C'est adapté d'un roman d'Herman Melville intitulé Pierre: or, The Ambiguities que je n'ai eu encore la chance de lire, mais je le ferai certainement, car ce que le film semblait vouloir raconter parait intéressant. Oui, "sembler" et "paraître", car il n'est pas trop difficile d'entrevoir ce que le réalisateur voulait raconter, mais il n'y parvient pas.

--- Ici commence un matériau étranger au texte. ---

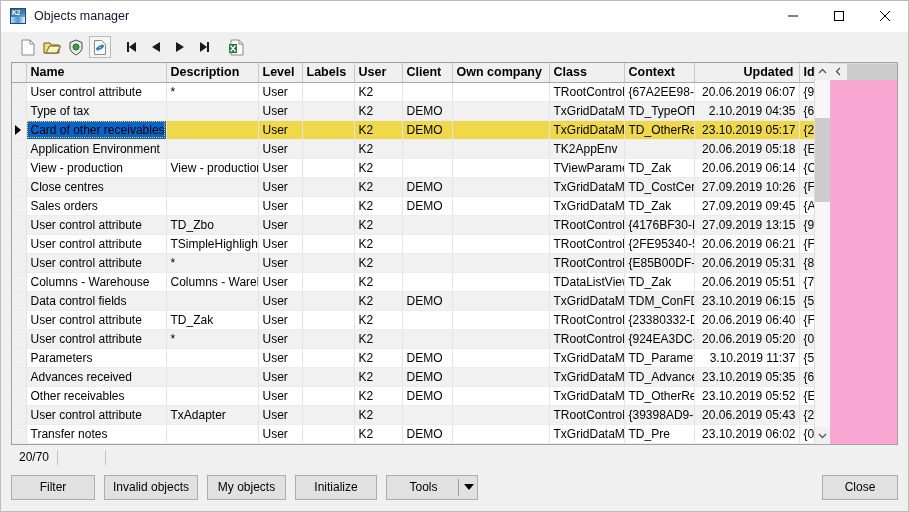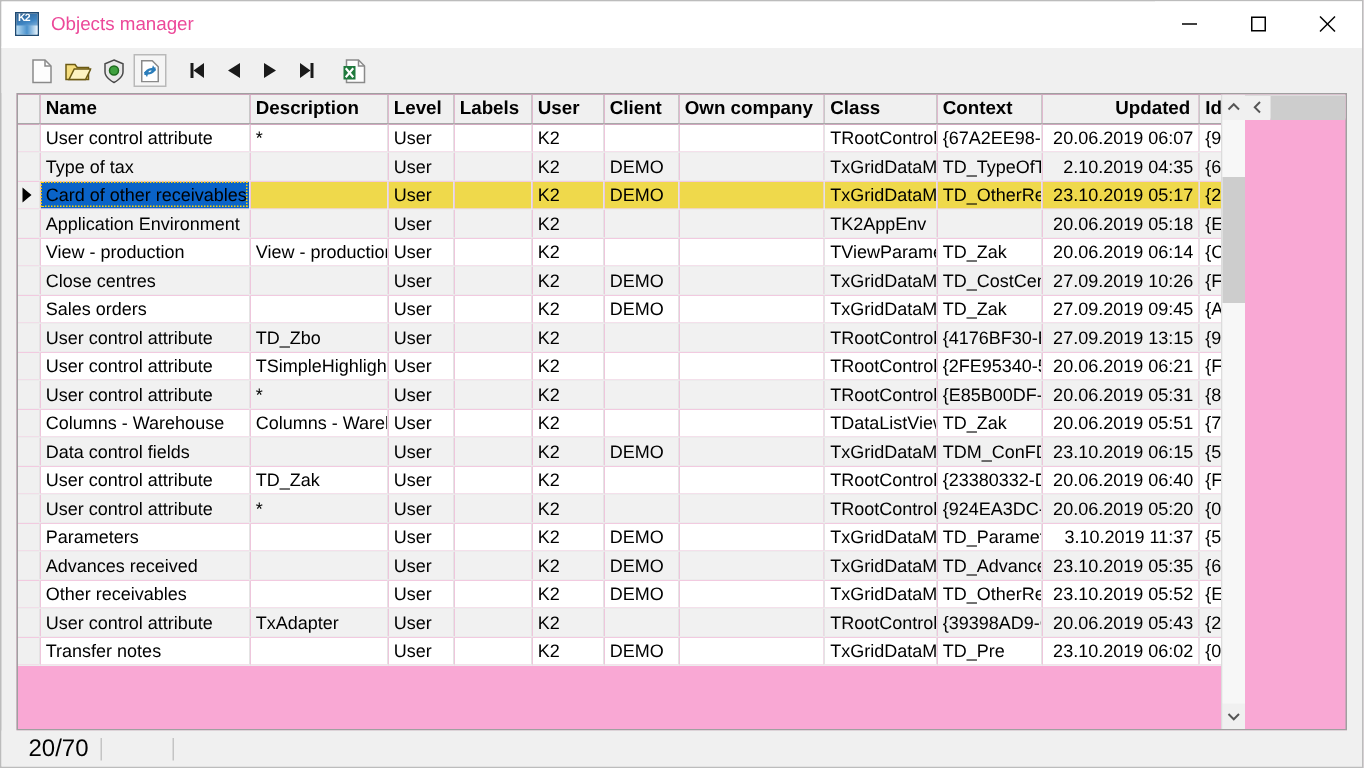"Objects manager" #title-text { color: #ec4899 -> #0f172a }
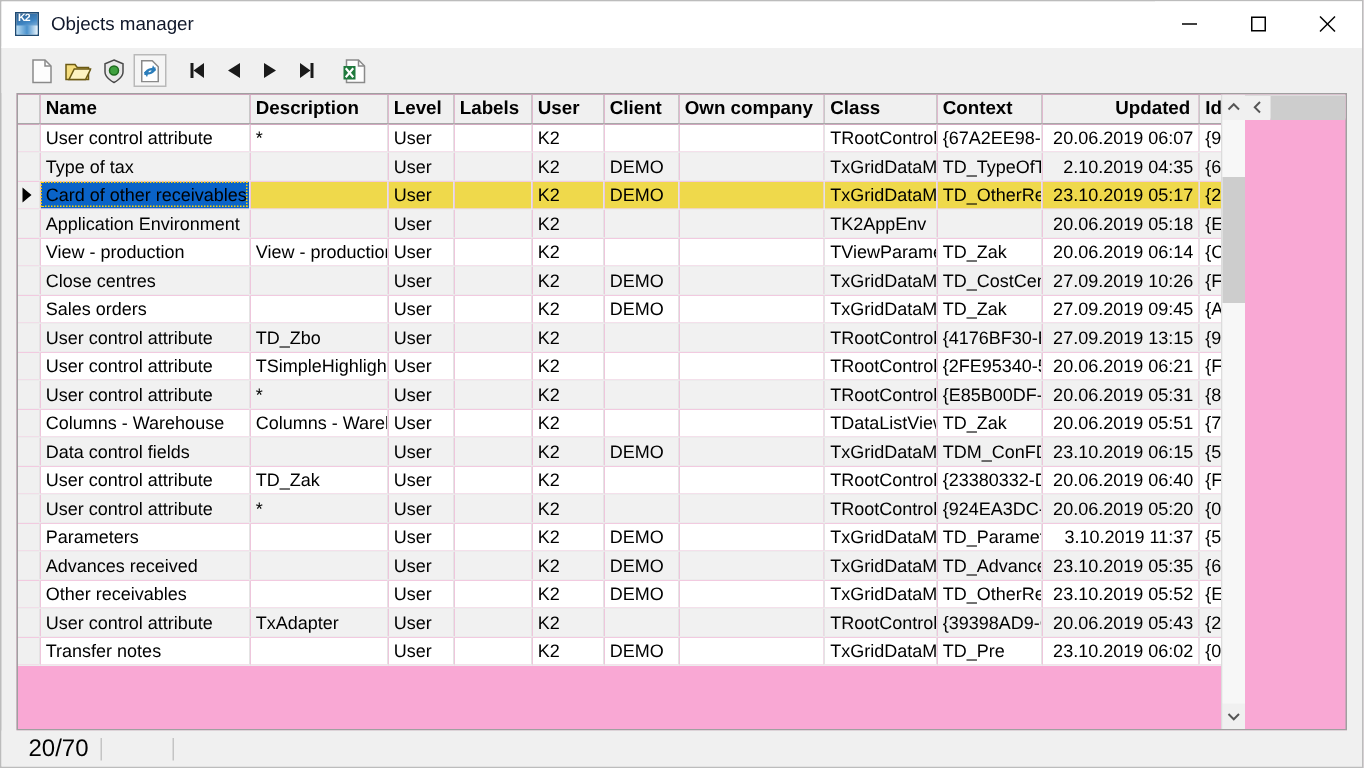"20/70" #status-count { font-size: 16px -> 12px }
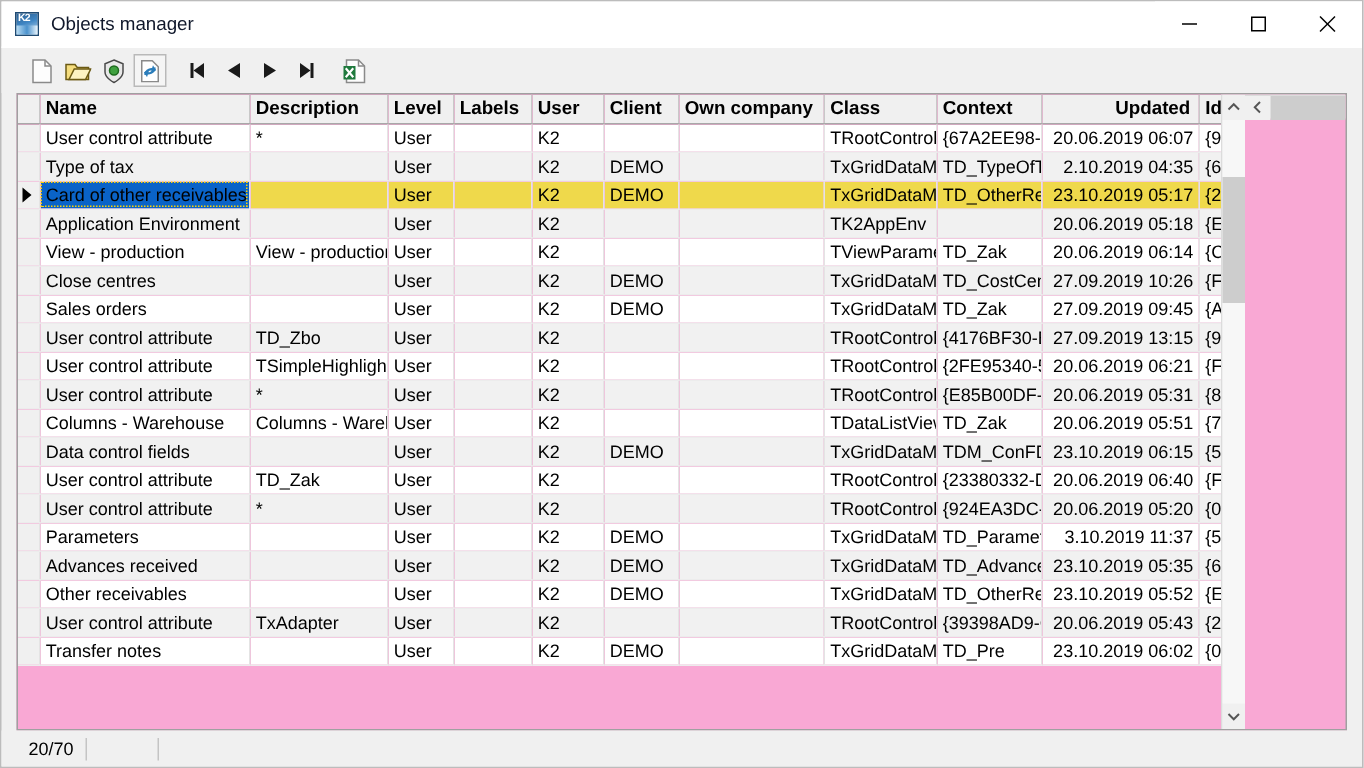"Filter" div { html: none -> <div> <div>Filter</div> <div>Invalid objects</div> <div>My objects</div> <div>Initialize</div> <div> <span>Tools</span> <span></span> <span> <span></span> </span> </div> <div>Close</div> </div> }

C'est dommage, car il y a des moments visuellement magistraux, à l'instar de ce cauchemar ensanglanté ou de ce final fracassant, dans tous les sens du terme, qui aurait mérité d'être précédé de deux heures à la hauteur. C'est dommage, car Guillaume Depardieu se montre convaincant quand son personnage plonge la tête la première dans l'éruption de violence, car Delphine Chuillot donne un contraste intéressant entre son physique de petite fille sage BCBG et la force acharnée de son amour.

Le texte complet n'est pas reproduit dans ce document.